1.4 Relationship between size and structure

Number of consonants and vowels in UPSID

Size	Consonants	Vowels
Total	6-95	3-46
Mean	22.8	8.7
Modal	21

Ratio of consonants and vowels

Ratio of consonants and vowels	0.065-1.308
Mean	0.402
Median	0.36

Median

0.36

Hypothesis

A smaller inventory has a greater probability of including a given common segment than a larger one, and a larger inventory has greater probability of including an unusual segment type than a smaller one.

Test 1

To examine given segment types and see how they are distributed across inventory by size.

Conclusion

The relationship between the size and the content of an inventory is a matter that concerns individual types of segments, rather than being accountable to broad generalizations.

Test 2

Consider what kind of consonants inventory would be formed if only the most frequent segments were included.

Possible consonant inventory size:

Consonants	Possible number	Percentage of languages
Stops	5-11(minimum 3, maximum36, mean 10.5)	63%
Fricatives	1-4	58%
Nasals	2-4	91%
Liquids	2	41%
Voiced approximants	2	72%
/h/		63%

Conclusion

At the modal inventory size for more frequent segments to occur than in the UPSID data files as whole.

1.5 Phonetic salience and the structure of inventories

Examples of strong implicational hierarchies between particular types of

segments:

(i) /k/ does not occur without /t*/. (One exceptions in UPSID, Hawaiian)

(ii) /p/ does not occur without /k/. (There are 24 languages with /k/ but no /p/)

(iii) Nasal consonants do not occur unless stops occur at the same place of articulation. (There are 5 exceptions in UPSID, Ewe, Efik, Auca, Hupa, and Igbo. There are numerous examples of languages with stopsat particular places of articulation with no corresponding nasal consonants.)
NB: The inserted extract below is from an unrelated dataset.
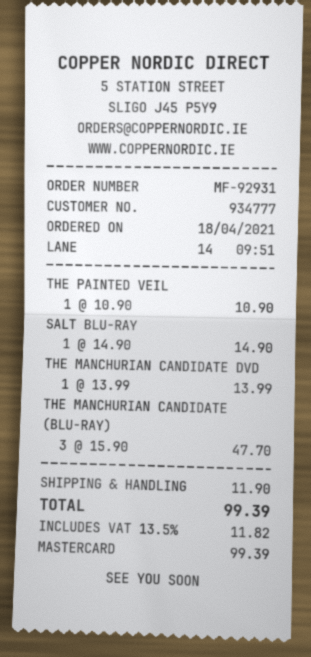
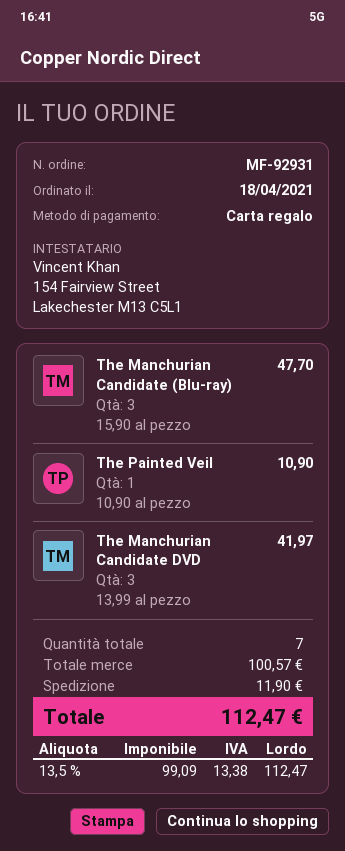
payment method: Mastercard -> gift card
SALT BLU-RAY: 1 x 14.90 = 14.90 -> none
THE MANCHURIAN CANDIDATE DVD: 1 x 13.99 = 13.99 -> 3 x 13.99 = 41.97
tax: 13.5% = 11.82 -> 13.5% = 13.38
total: 99.39 -> 112.47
(iv) Voiceless nasals and approximants do not occur unless the language has the voiced counterparts.(No exceptions in UPSID.)

(v) Mid vowels do not occur unless high and low vowels occur. (Two exceptions in UPSID. Cheremis and Tagalog are reported to lack low vowels.)

(vi) Rounded front vowels do not occur unless unrounded front vowels of the same height occur. (Two exceptions in UPSID, Bashkir and Khalaj)

(vii) /φ/ and /oe/ do not occur unless /y/ also occurs. (Hopi, Wolof and Akan are exceptions)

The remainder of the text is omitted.